Lahan mereka kini tertimbun sampah tanpa adanya ganti rugi, berdasarkan informasi dari warga Galuga kepada tim DPD SPMI Bogor Raya, pada Rabu, (18/2/2026).
Hingga saat ini, pemerintah daerah melalui Dinas Lingkungan Hidup Kabupaten Bogor disebut belum memberikan tanggapan resmi sekalipun atas tuntutan tersebut.
Perwakilan warga menyatakan, mereka telah menyampaikan aspirasi dan meminta klarifikasi langsung.
Namun sampai berita ini ditulis, belum ada pernyataan tertulis maupun penjelasan terbuka mengenai status hukum lahan yang dipersoalkan.
“Sudah kami sampaikan secara resmi. Tapi belum ada jawaban. Kami hanya ingin kepastian hukum,” ujar salah satu warga.

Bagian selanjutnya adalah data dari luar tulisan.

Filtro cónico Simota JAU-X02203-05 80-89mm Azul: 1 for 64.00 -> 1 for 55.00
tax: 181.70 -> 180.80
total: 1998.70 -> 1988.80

Situasi ini memunculkan berbagai pertanyaan
Apakah seluruh lahan di kawasan TPA, sudah melalui proses pembebasan sesuai aturan?
Jika ya, mengapa tidak segera dibuka dokumen dan bukti pembayarannya?
Jika belum, bagaimana status penguasaan 3 hektare lahan yang kini tertimbun sampah tersebut?
Ketiadaan tanggapan resmi justru memperbesar, spekulasi dan potensi konflik agraria.
Transparansi menjadi tuntutan utama, mengingat penggunaan lahan untuk fasilitas publik harus melalui mekanisme hukum yang jelas dan akuntabel.
Kini, sorotan tertuju pada langkah Pemkab Bogor
Apakah akan segera memberikan klarifikasi terbuka, atau membiarkan polemik ini berkembang tanpa kepastian?
Publik menanti jawaban, Tim DPD SPMI Bogor Raya.